Isn't this a lovely piece of art? It's titled Skinless Soul and is from a friend in honour of my breast cancer journey. I have it hanging where I can see it every day.

Monday, October 13, 2014

Naivete et al

So much going on. I keep thinking I need to send this person or that an email and fill them in but seem to have no energy to actually do it. I've felt that way for so long.

Lots of wonderfully good things. Like having our grandson for the night once a week every week. He's not quite walking yet and spending time with him is just plain fun. And hard work. His smile lights up my world. Rocking him to sleep is lovely.

Only daughter had her first baby just over a week ago. Wonderfully exciting. I spent the week with her and it was a privilege to care for her and to hold her daughter again and again and again.

I am keenly aware that were I not in recovery and had not continued to do the hard work of inner growth through the grace of God, that being invited into my adult children's lives and the lives of their children might never be. I was not the mother I wanted to be but by God I can be the grandmother I want to be. And I'm serious when I say, "by God." There is no other way. I know this. Not everyone in  recovery is this fortunate. I've heard people in meetings say so. Years of unpleasant behaviour held against them decades after they've changed. Lord have mercy.

This month is the month of anniversaries of cancer diagnosis and surgeries and life changing happenings. I read an article the other day that had a line in it that resonated - cancer took what was left of my naivete. Too true. In the vein of this being Breast Cancer Awareness month and you are bombarded with pink everything please keep in mind that the research dollars need to be going to finding a cure for metastatic breast cancer not for awareness. We are aware already. Statistics show that early detection does not save lives. Surprised by that? You can have grade 0 breast cancer and still experience metastases. Mine was grade 2, stage 2. It's going to hang over my head for the rest of my life. Here is a link that says it well.

Spiritually I've felt afloat for most of the past two years. This month I started the 19th Annotation - doing the spiritual exercises of Ignatius over the course of the next 8 months. In the short week since I've started I've come face to face with how deeply in need of grace I am. I'm horrified really. I mean who else reads Psalm 139 and writes in their journal in response 'utter bullshit." It bothered me that that was how I felt.
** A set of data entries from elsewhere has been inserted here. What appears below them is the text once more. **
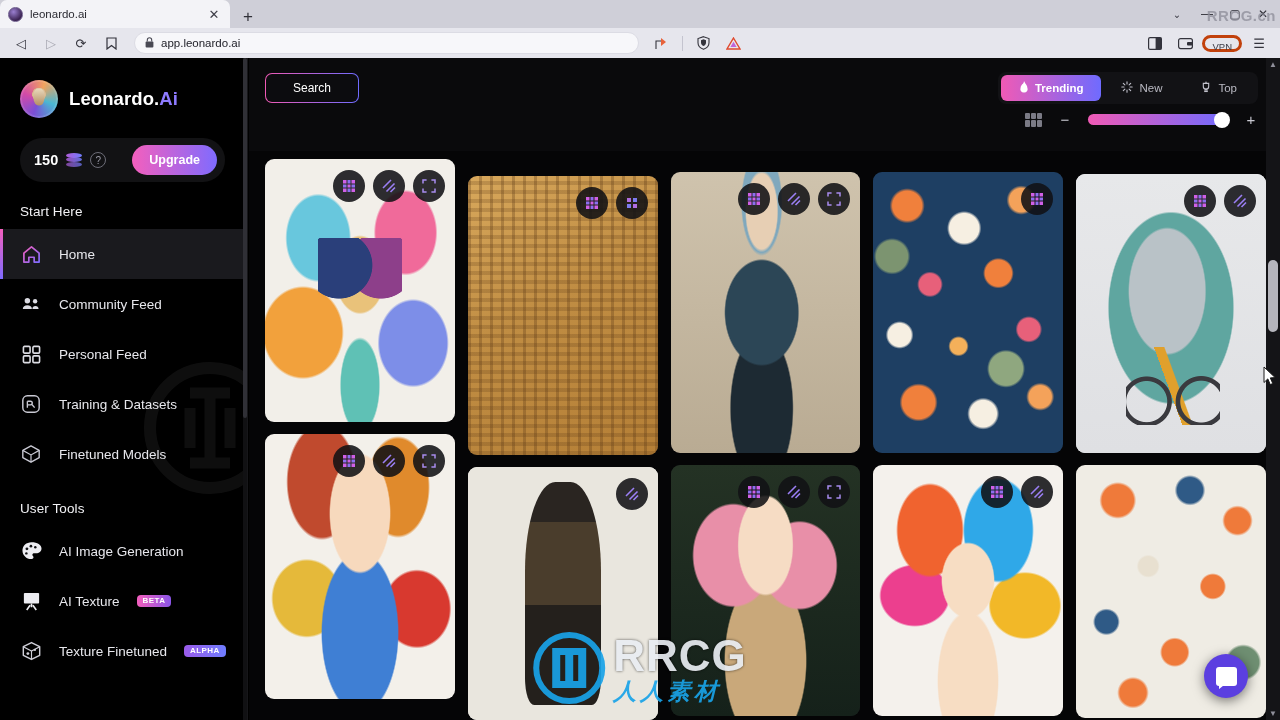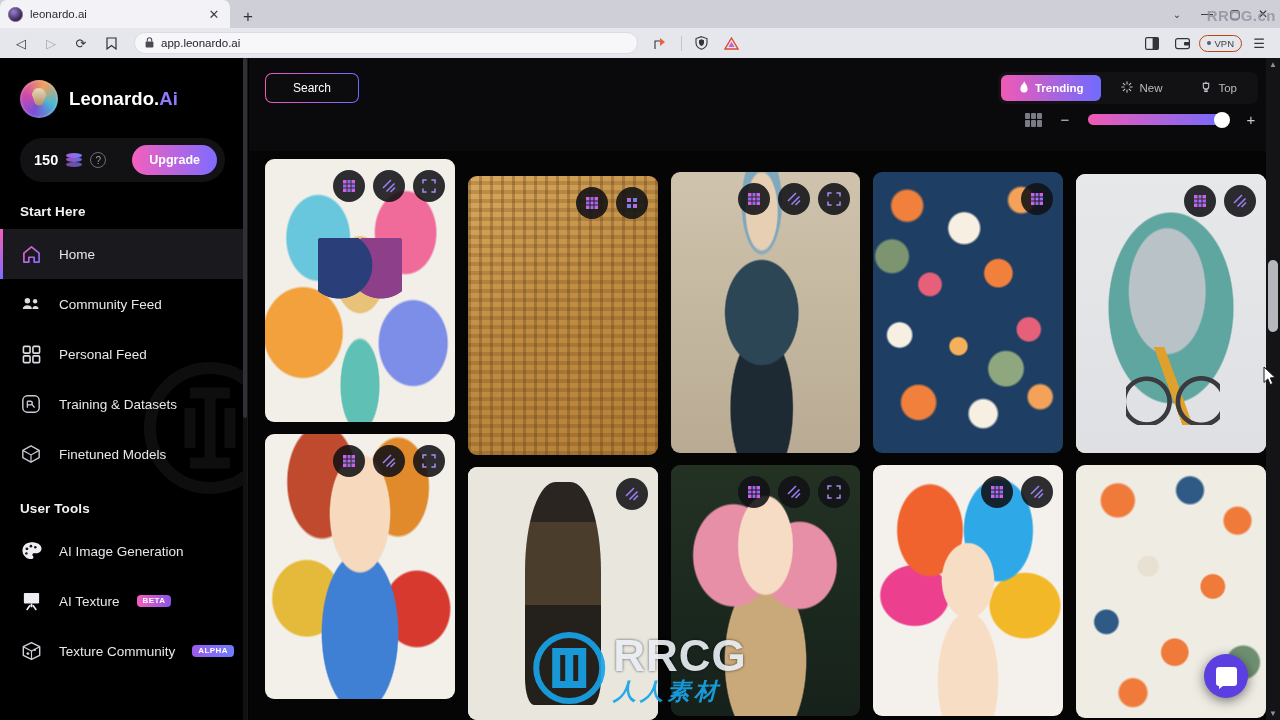"VPN" .vpn-pill { border: 1px solid #c2410c -> 3px solid #c2410c; flex-direction: none -> column }
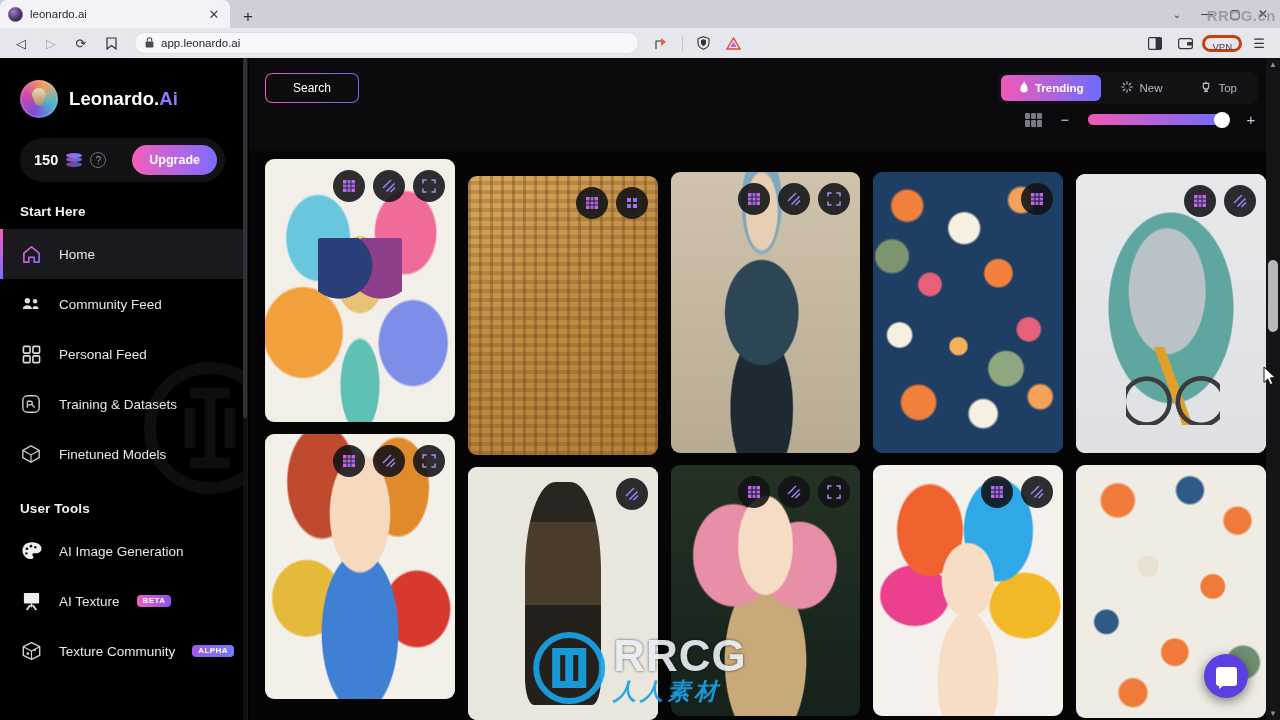"Start Here" .nav-head { font-weight: bold -> normal }
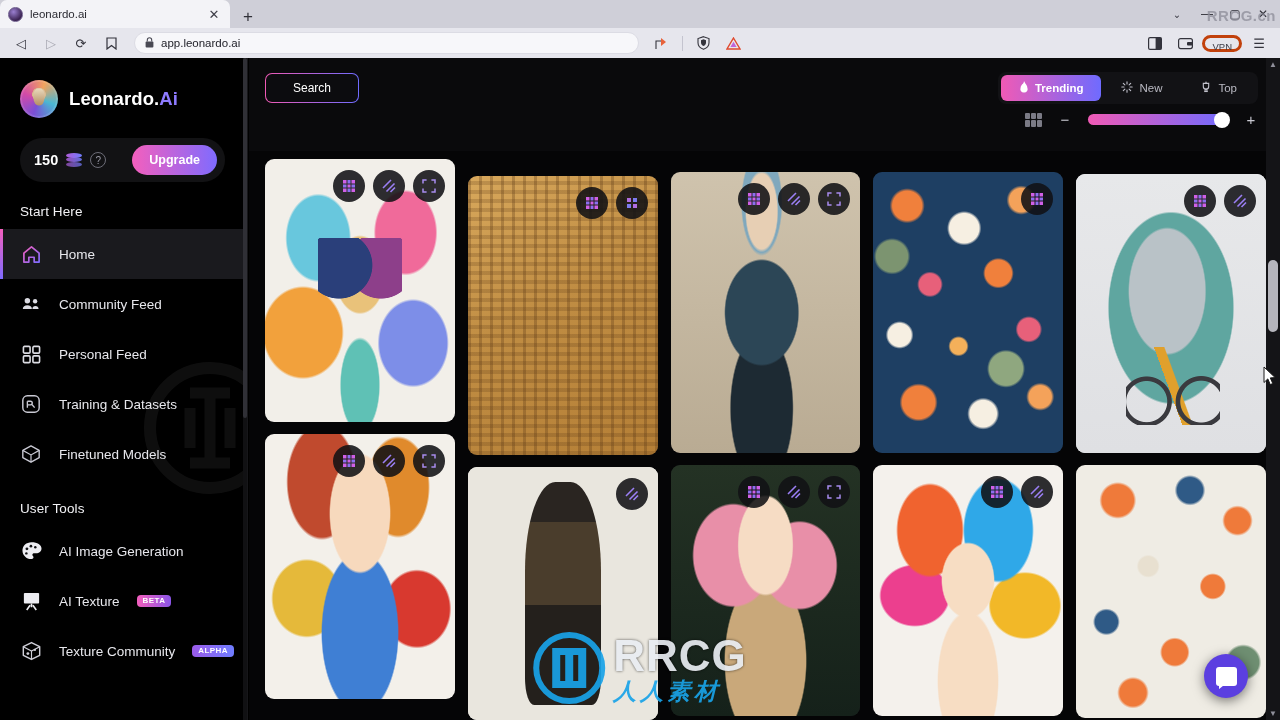"Texture Community" span { text: Community -> Finetuned }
I wanted to write something so much different than that. Thankfully a day later I returned to this psalm and felt more kindly to it. As if it would take much to feel that way! I have avoided personal scripture reading for the past few years - unable to get past pat answers that reverberate in my head when I read it. Since making this commitment to doing the exercises I have a feeling it's going to change me. I can avoid the hard conversations with God much more easily when I stay away from scripture. But scripture is living and breathing and I run smack into God when I spend time in it. Do I truly want change or do I want to pretend to change? I want change. I have to show up. It's going to happen.

Dearest One is facing potentially serious health issues. There's a part of me that says - now wouldn't that just be unfair - as if fairness was our birthright. Diagnostic tests this week should help pinpoint the problem. We are thankful for a family doctor who listens and takes action. Much better than the ER doctor who advised taking acetaminophen for pain - as opposed to our family doctor who ordered a stat CT scan to rule out a brain tumour. Huge difference, no? There are all kinds of worrisome symptoms. I keep reminding myself to stay in the day and not run towards tomorrow.

Work - what can I say? Days of an inner mantra "I will not quit my job." Then taking an opportunity to be gracious instead of vindictive to the one who causes me the most angst changed our relationship overnight. How bizarre it is. I don't like her any more than I did and certainly don't trust her any more than I did but things have changed and it continues to intrigue me.